La nueva regulación obligará a emplacar y contar con licencia a unidades que superen los 25 kilómetros por hora; el cambio impactará a usuarios, comercios y aseguradoras.
La movilidad eléctrica personal en la Ciudad de México entrará a una nueva etapa a partir del 1 de julio de 2026, cuando scooters, bicicletas eléctricas, bicimotos y otros vehículos motorizados personales que superen los 25 kilómetros por hora deberán contar con placas, tarjeta de circulación y licencia para poder circular legalmente. La medida busca ordenar un mercado que creció de manera acelerada en los últimos años y que, hasta ahora, operaba sin un padrón claro.
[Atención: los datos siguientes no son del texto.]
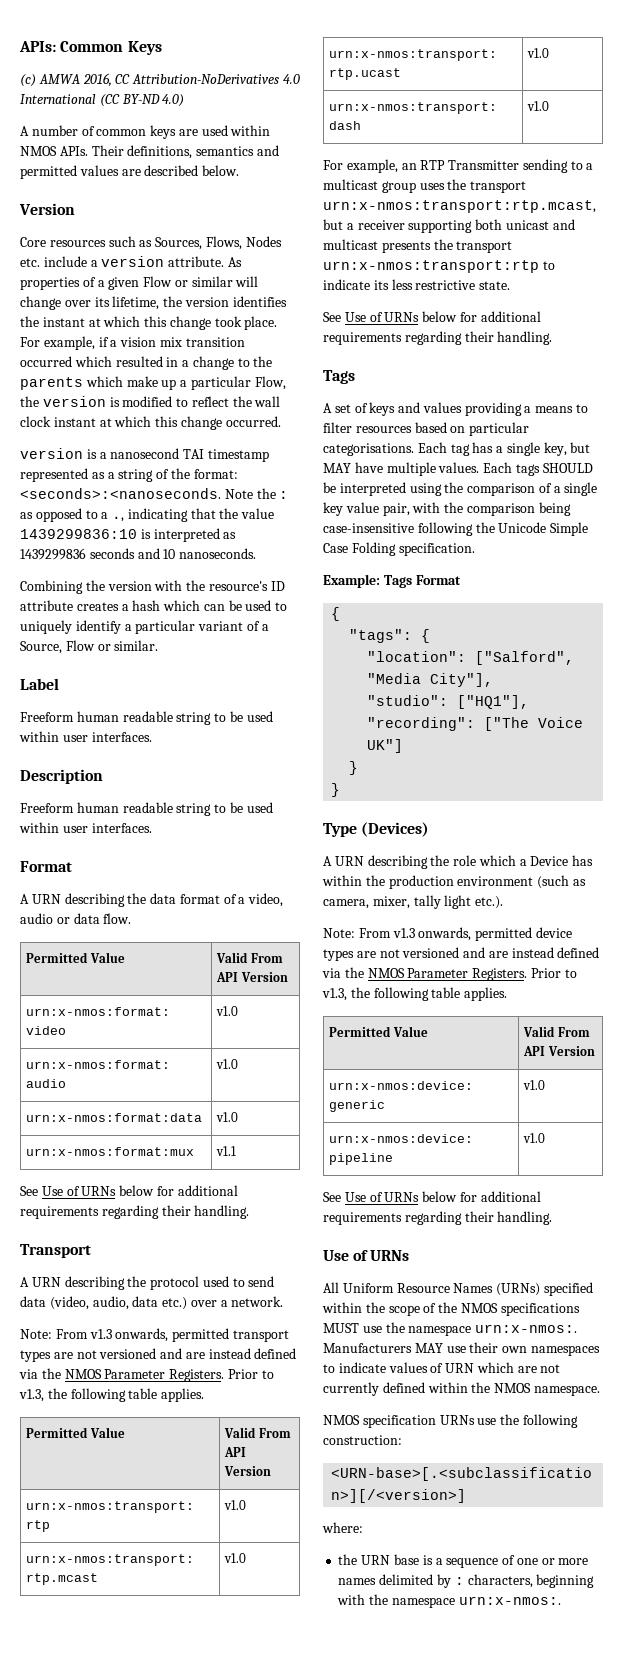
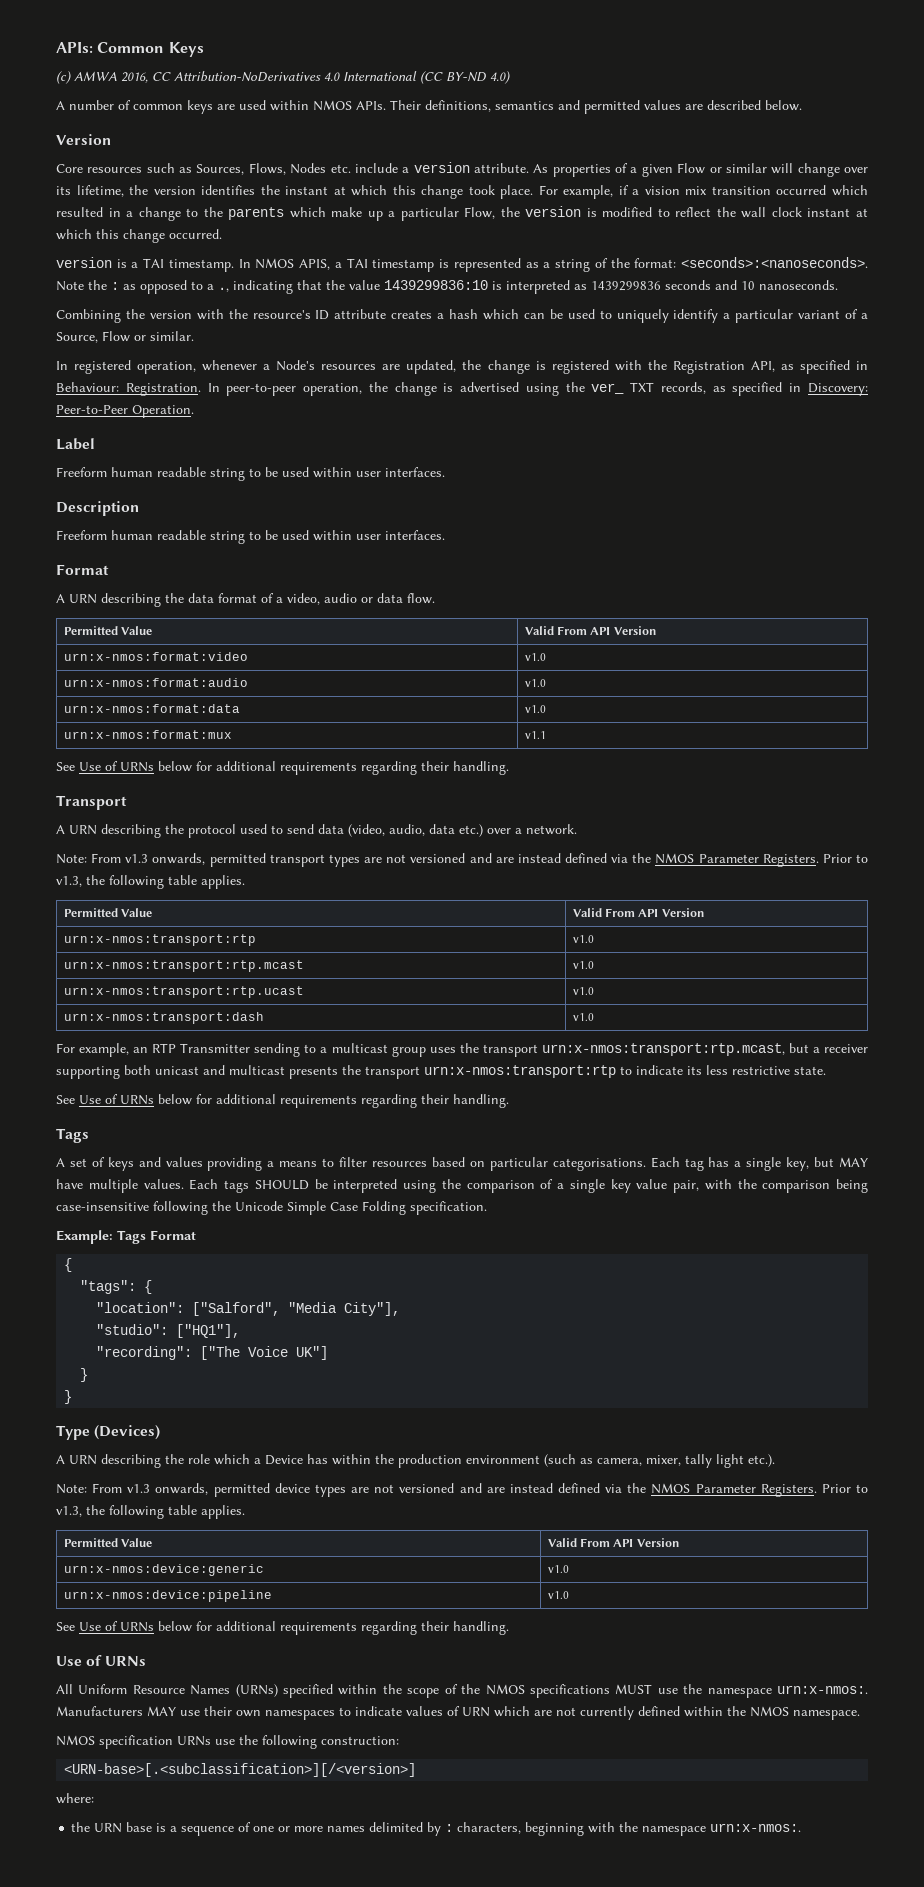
[110,448,180,459] nanosecond -> [143,258,342,272] TAI timestamp. In NMOS APIS, a
(269, 455) none -> [439,259,450,268] is
[20,488,221,499] <seconds>:<nanoseconds. -> [681,257,868,268] <seconds>:<nanoseconds>.
(159, 645) none -> [56,360,869,374] [56,382,868,396] [56,405,194,418] // In registered operation, whenever a Node's resources are updated, the change is registered with the Registration API, as specified in Behaviour: Registration. In peer-to-peer operation, the change is advertised using the ver_ TXT records, as specified in Discovery: Peer-to-Peer Operation.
De acuerdo con reportes sobre el sector, los establecimientos dedicados a la venta de este tipo de unidades crecieron cerca de 1,900 por ciento entre 2020 y 2024, mientras que autoridades capitalinas estiman que actualmente circulan alrededor de 200 mil vehículos eléctricos personales en la ciudad. La cifra aún es aproximada, precisamente porque no existía un registro formal que permitiera dimensionar con exactitud este mercado.
La nueva disposición divide el catálogo comercial en dos grandes segmentos. Por un lado estarán las unidades de mayor potencia o velocidad, como scooters de gama alta y varios modelos considerados “de adulto”, que ahora deberán venderse o circular con trámites adicionales. Por otro, permanecerán fuera del emplacamiento los vehículos que no rebasen los 25 kilómetros por hora, aunque deberán portar un distintivo u holograma emitido por la autoridad correspondiente.
El costo del emplacamiento será de 709 pesos, mientras que la licencia tipo A1 tendrá un costo de 572 pesos; en el caso de la licencia tipo A2, el monto asciende a mil 142 pesos. Las multas por circular sin cumplir con los requisitos podrán ir de 1,175 a 2,350 pesos, y las personas que ya cuentan con una unidad tendrán un periodo de regularización hasta el 20 de noviembre de 2026.
El cambio también modificará la operación de las tiendas, pues los modelos que antes se vendían como una alternativa rápida, económica y sin papeleo ahora podrían implicar trámites desde el punto de venta, mayores costos efectivos y más dudas para el consumidor. Para las aseguradoras, en cambio, la medida abre un nuevo mercado potencial: miles de usuarios que antes no estaban plenamente identificados y que ahora formarán parte de un padrón formal.
Más allá del impacto comercial, la regulación responde a una discusión más amplia sobre seguridad vial, convivencia en el espacio público y protección de peatones, ciclistas y conductores. La CDMX busca distinguir entre bicicletas de pedaleo asistido, scooters ligeros y vehículos eléctricos que, por velocidad o peso, se acercan más al comportamiento de una motocicleta que al de una bici tradicional.